Here’s the obvious goof: the letter mentions “Israel” when in fact the jihadists, or members of the CIA-ISI-MI6 created terror network, never use this word, preferring instead to call the tiny settler state the “Zionist entity.” Moreover, according to terrorism analyst Stephen Ulph of the Washington-based Jamestown Foundation, it is unlikely al-Zawahri would spell out the “four-stage strategy for the insurgency in Iraq in detail to Zarqawi,” as he supposedly does in the letter. “That would be a given,” Ulph told United Press International. “There’s no reason to set it out in so much detail.”

Obviously, this detailed description is for public consumption, talking points for neocons that are determined to convince us that we must support the interminable war against terrorism, or in the case of Iraq, the war against resistance to the Anglo-American occupation.

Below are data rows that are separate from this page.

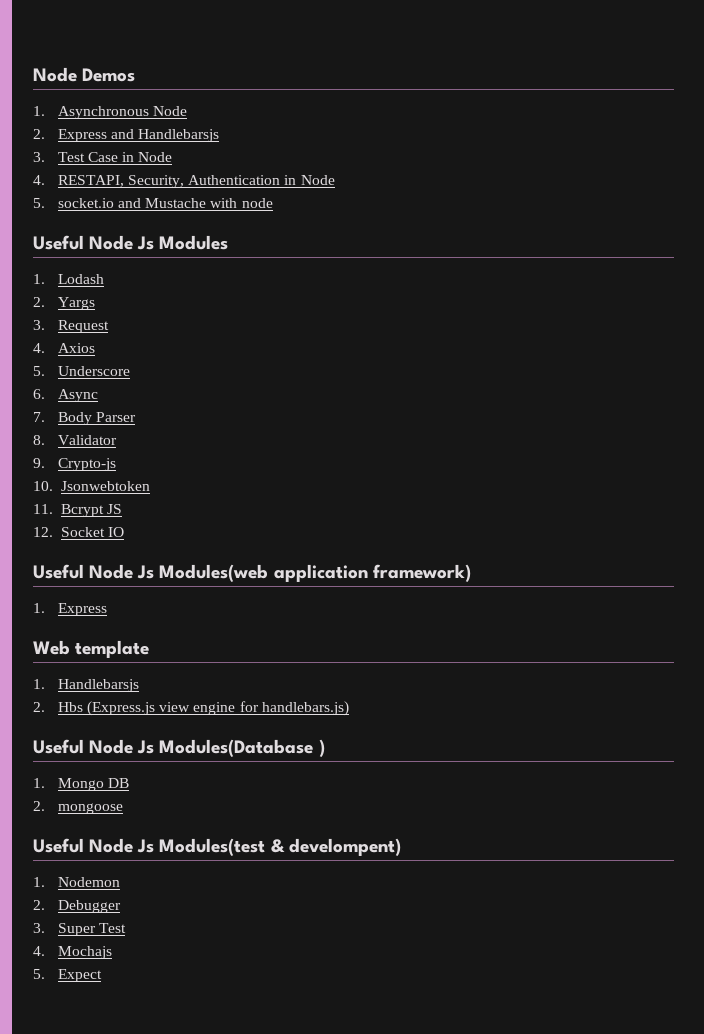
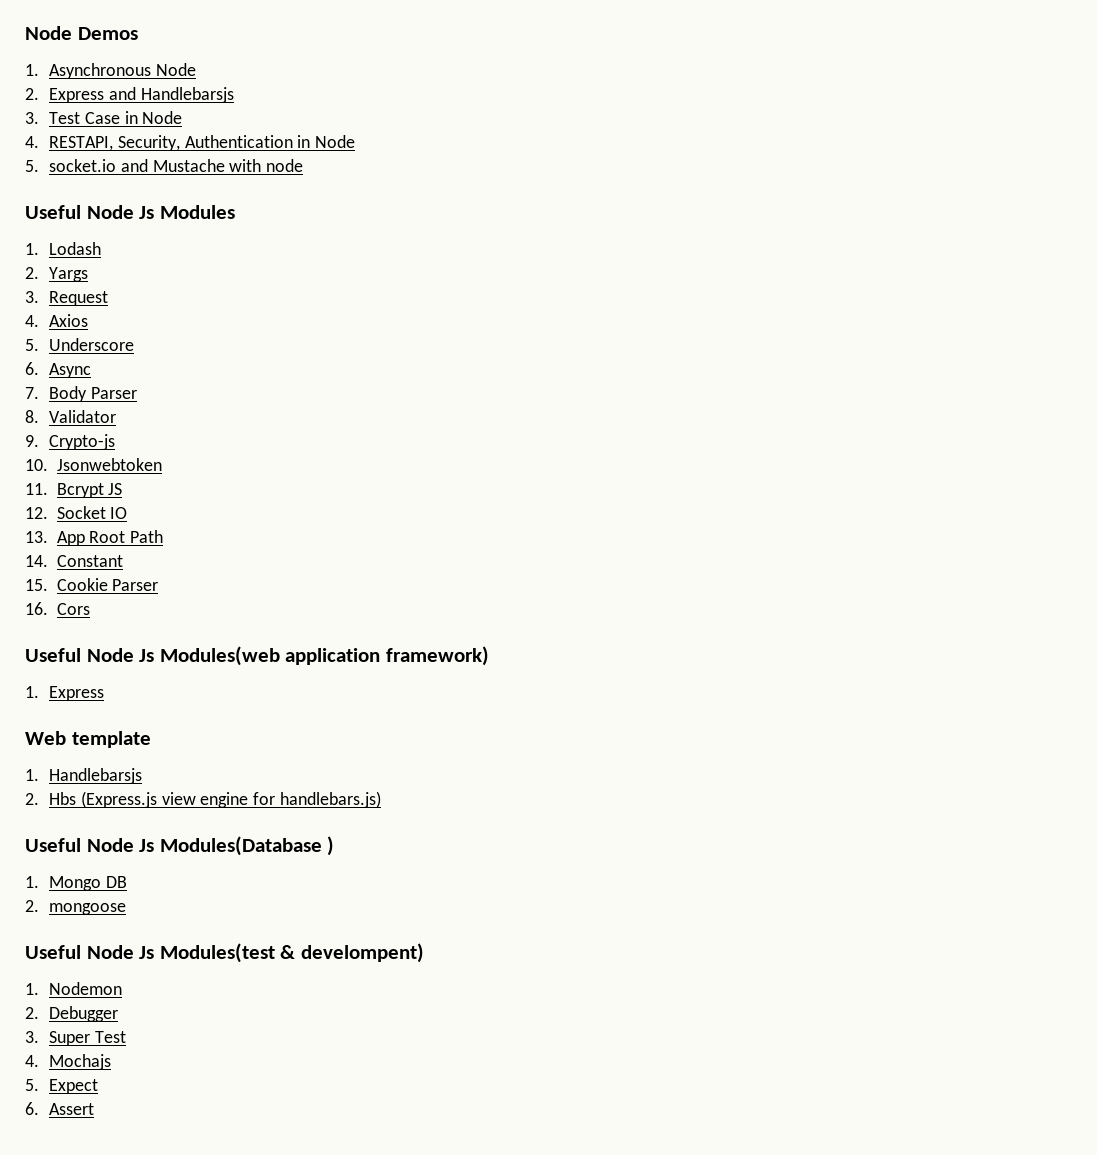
+ 13. App Root Path
+ 14. Constant
+ 15. Cookie Parser
+ 16. Cors
+ 6. Assert

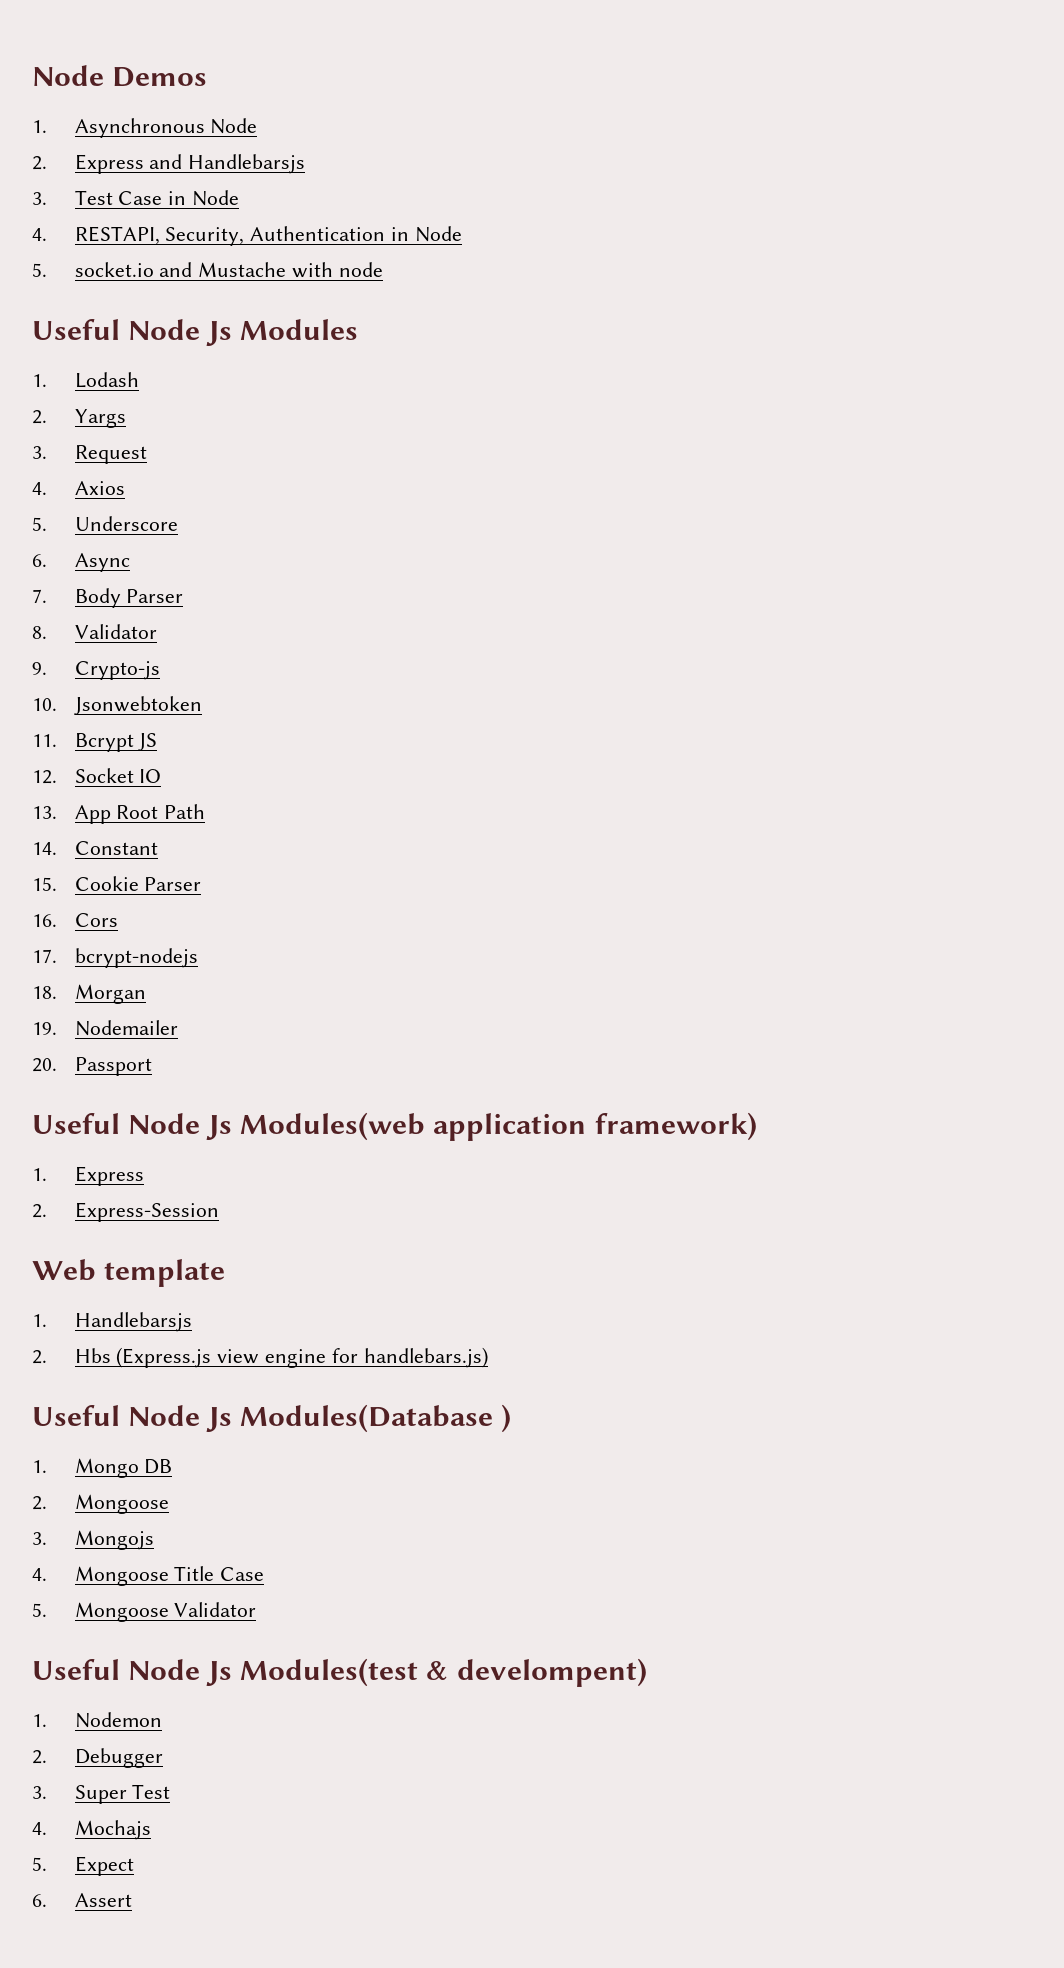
+ 17. bcrypt-nodejs
+ 18. Morgan
+ 19. Nodemailer
+ 20. Passport
+ 2. Express-Session
- 2. mongoose
+ 2. Mongoose
+ 3. Mongojs
+ 4. Mongoose Title Case
+ 5. Mongoose Validator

Of course, it really does not matter, since most Americans don’t pay attention to such details, instead concentrating on sensational headlines and sixty second sound bites on Fox News. Ayman al-Zawahri’s letter is simply another ill-defined and carelessly contrived piece of misinformation designed to add gloss to the “al-Qaeda” myth and, as well, keep this Orwellian bestiary alive in the public imagination. It does not really matter if the al-Zawahri letter makes sense or if it is even believable. It took on a factual incandesce the moment Bush mentioned it.